CHANGES IN EXPOSURE Sample Clauses

CHANGES IN EXPOSURE. If an Educational Institution (i) acquires any entity by merger into or consolidation with the Educational Institution; or (ii) acquires securities or voting rights in another entity or creates another entity, which as a result of such acquisition or creation becomes a Subsidiary, such entity and its Insured Persons shall be Insureds under this policy but only with respect to Wrongful Acts committed, attempted, or allegedly committed or attempted, after such acquisition or creation unless the Company agrees, after presentation of a complete proposal and all appropriate information, to provide coverage by endorsement for Wrongful Acts committed, attempted, or allegedly committed or attempted, by such Insureds prior to such acquisition or creation.
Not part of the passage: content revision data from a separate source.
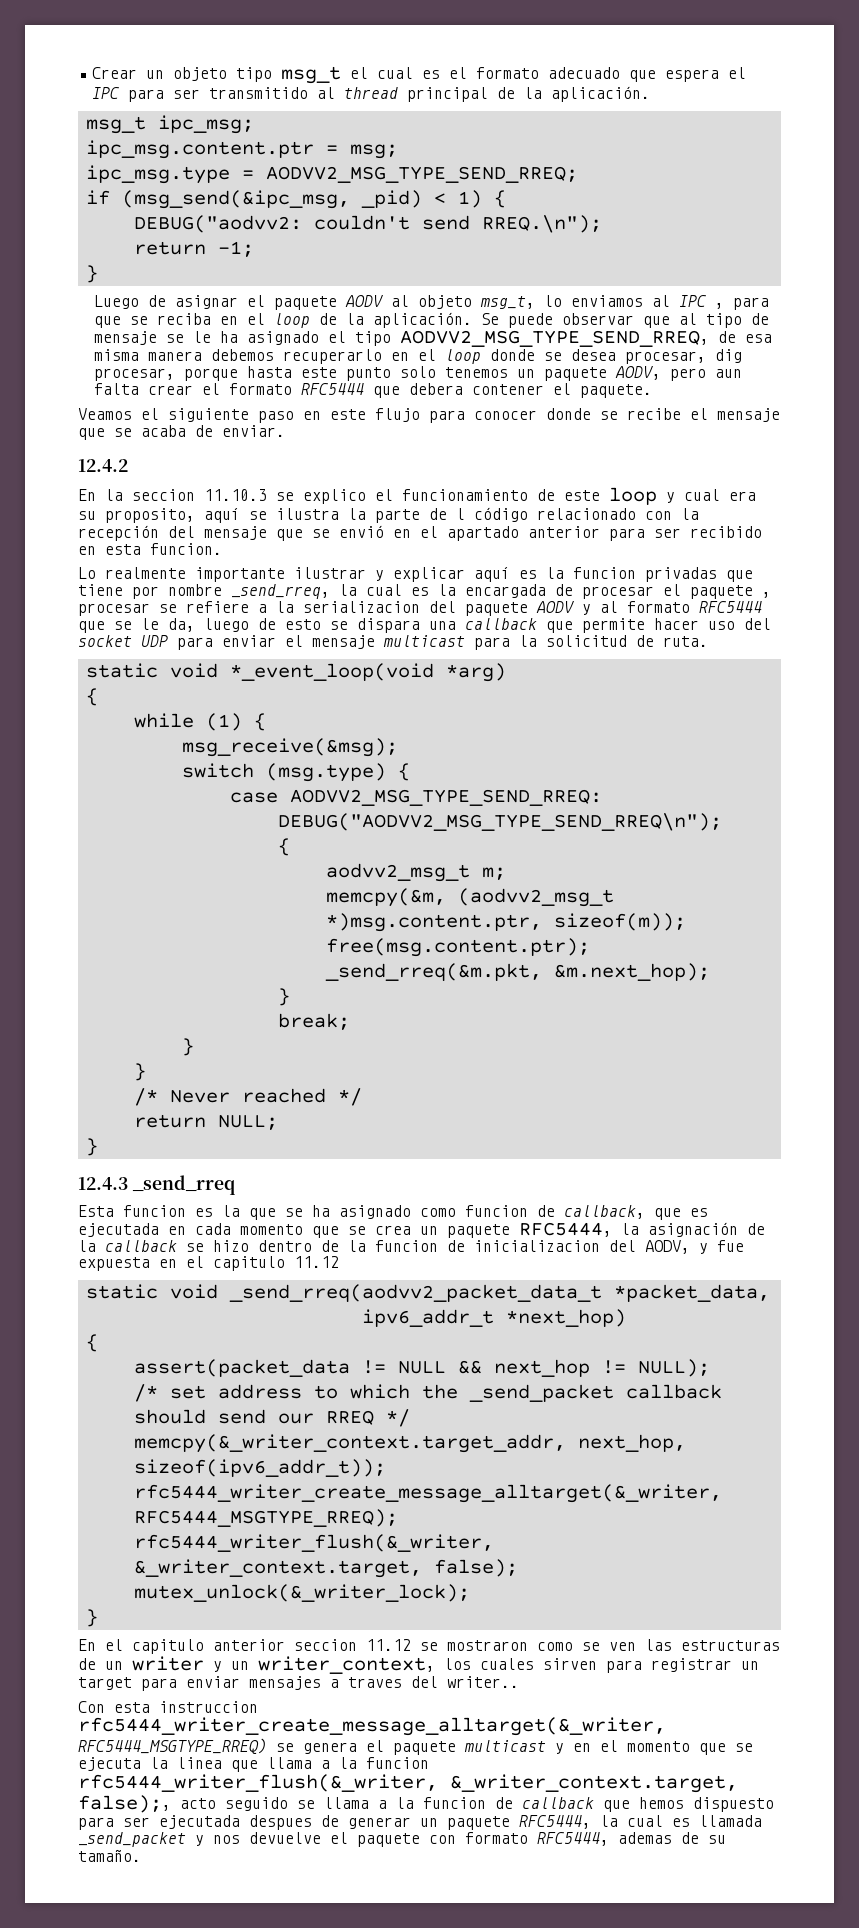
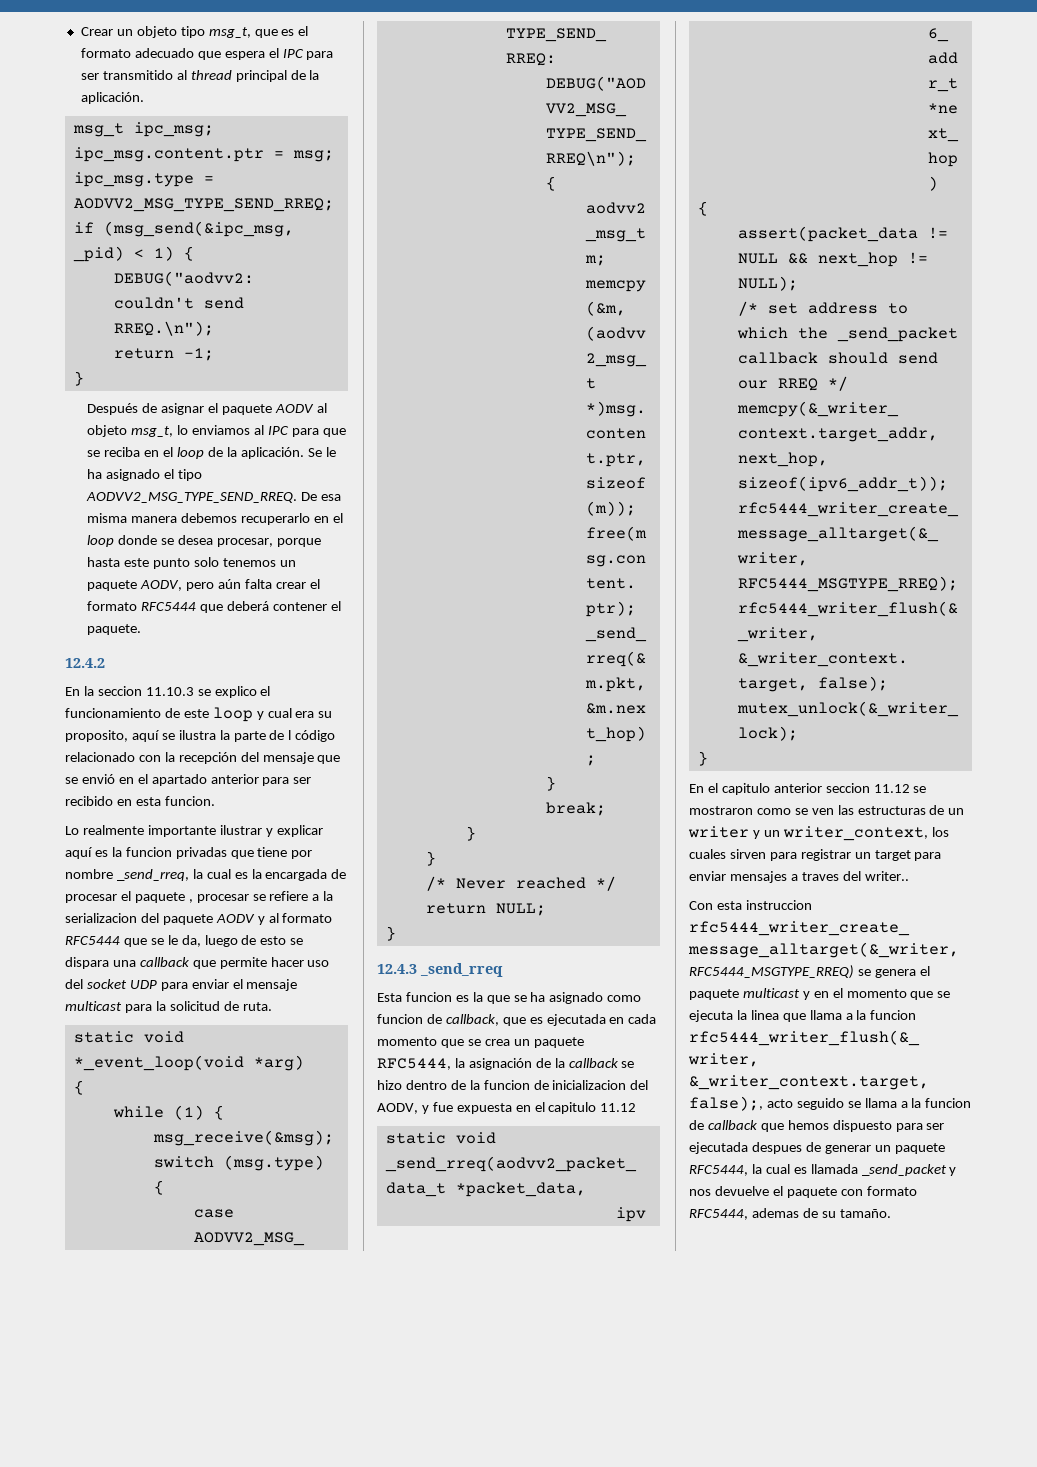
[281,66,414,84] msg_t el cual -> [208,27,278,38] msg_t, que
[93,295,139,309] Luego -> [87,403,139,415] Después
[714,303,724,309] , -> (289, 430) none
[507,313,769,328] [93,331,184,345] puede observar que al tipo de mensaje se -> (322, 452) none
[399,330,736,347] AODVV2_MSG_TYPE_SEND_RREQ, de -> [86,492,318,503] AODVV2_MSG_TYPE_SEND_RREQ. De
[714,349,742,363] [93,368,175,381] dig procesar, -> (273, 542) none
[714,369,742,378] aun -> [218,579,242,589] aún
[408,383,463,395] debera -> [227,601,270,611] deberá
[78,408,780,423] [78,425,285,440] // Veamos el siguiente paso en este flujo para conocer donde se recibe el mensaje que se acaba de enviar. -> (142, 629) none

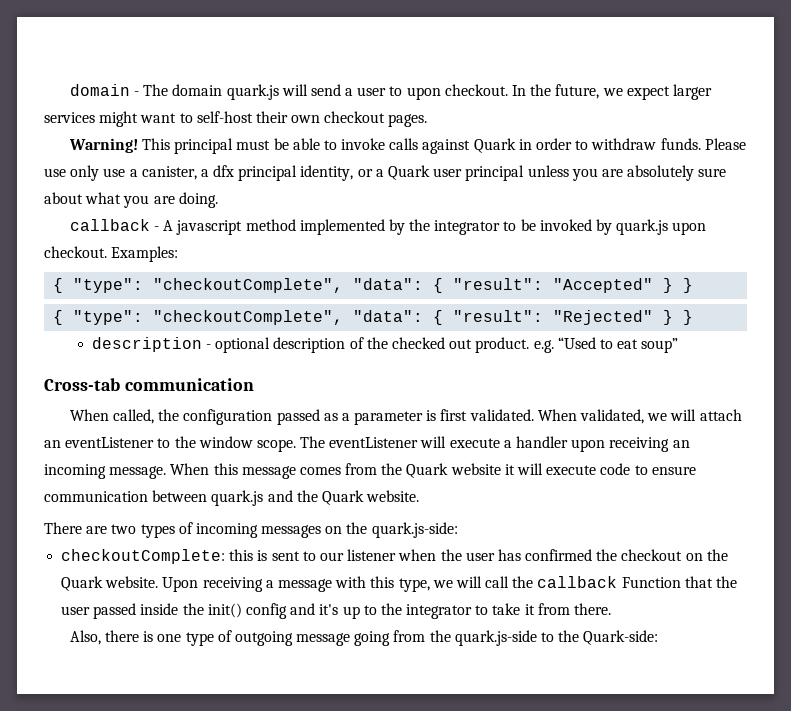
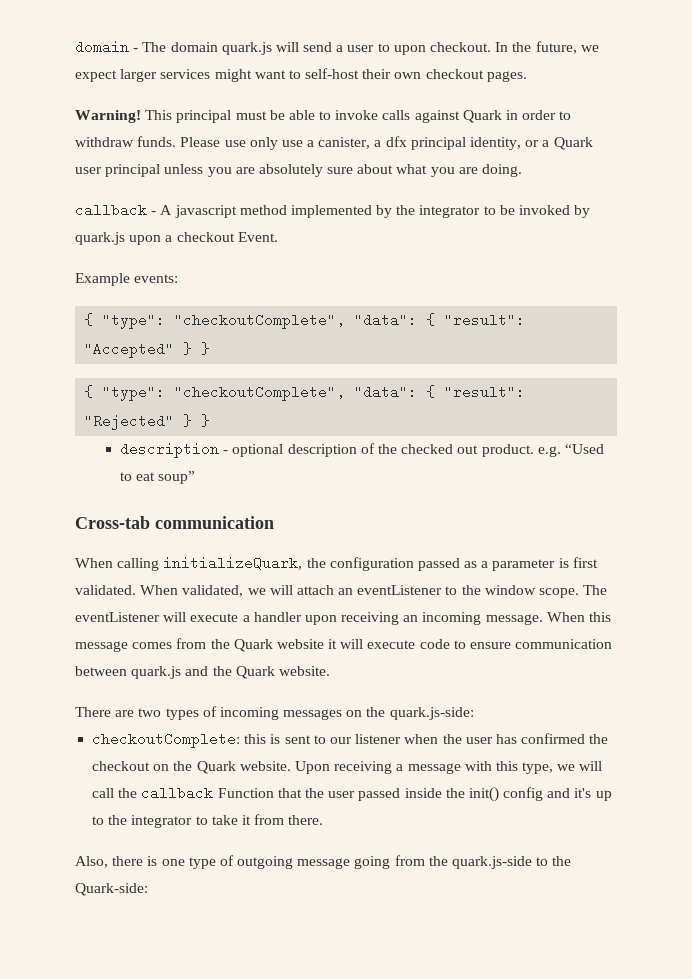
[44,246,179,262] checkout. Examples: -> [165,232,278,242] [75,273,179,286] a checkout Event. // Example events:
[112,409,154,424] called, -> [117,556,303,571] calling initializeQuark,

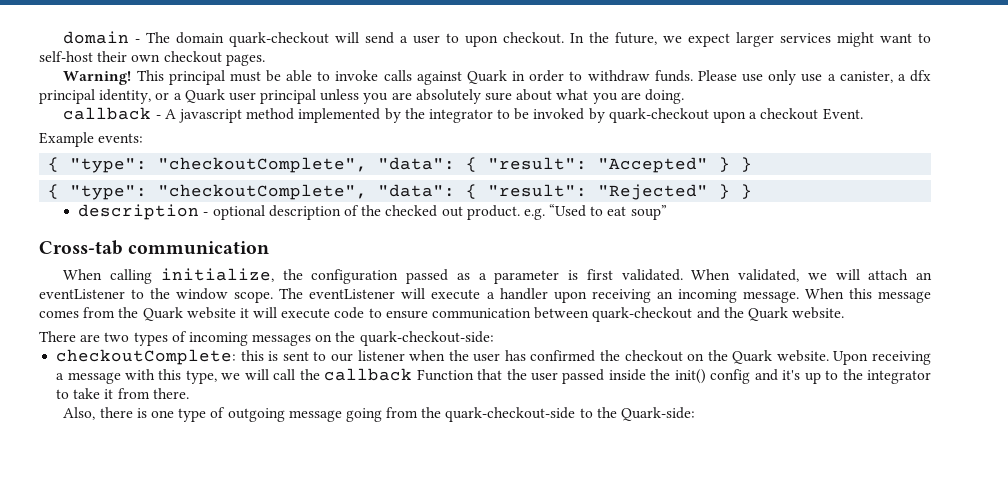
[221,42,272,55] quark.js -> [229,32,330,47] quark-checkout
[75,232,125,245] quark.js -> [608,108,709,123] quark-checkout
[163,556,303,570] initializeQuark, -> [160,268,274,282] initialize,
[131,666,182,679] quark.js -> [592,307,693,322] quark-checkout
[389,707,474,720] quark.js-side: -> [359,331,494,346] quark-checkout-side:
[452,856,533,869] quark.js-side -> [445,407,576,422] quark-checkout-side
The Educational Institution shall give written notice of such acquisition or creation to the Company as soon as practicable together with such information as the Company may require, and shall pay any reasonable additional premium required by the Company. In the event an entity ceases to be a Subsidiary before or after the inception date of this policy, coverage with respect to such Subsidiary and its Insured Persons shall continue until termination of this policy but only with respect to Claims for Wrongful Acts committed, attempted, or allegedly committed or attempted, prior to the date such entity ceased to be a Subsidiary.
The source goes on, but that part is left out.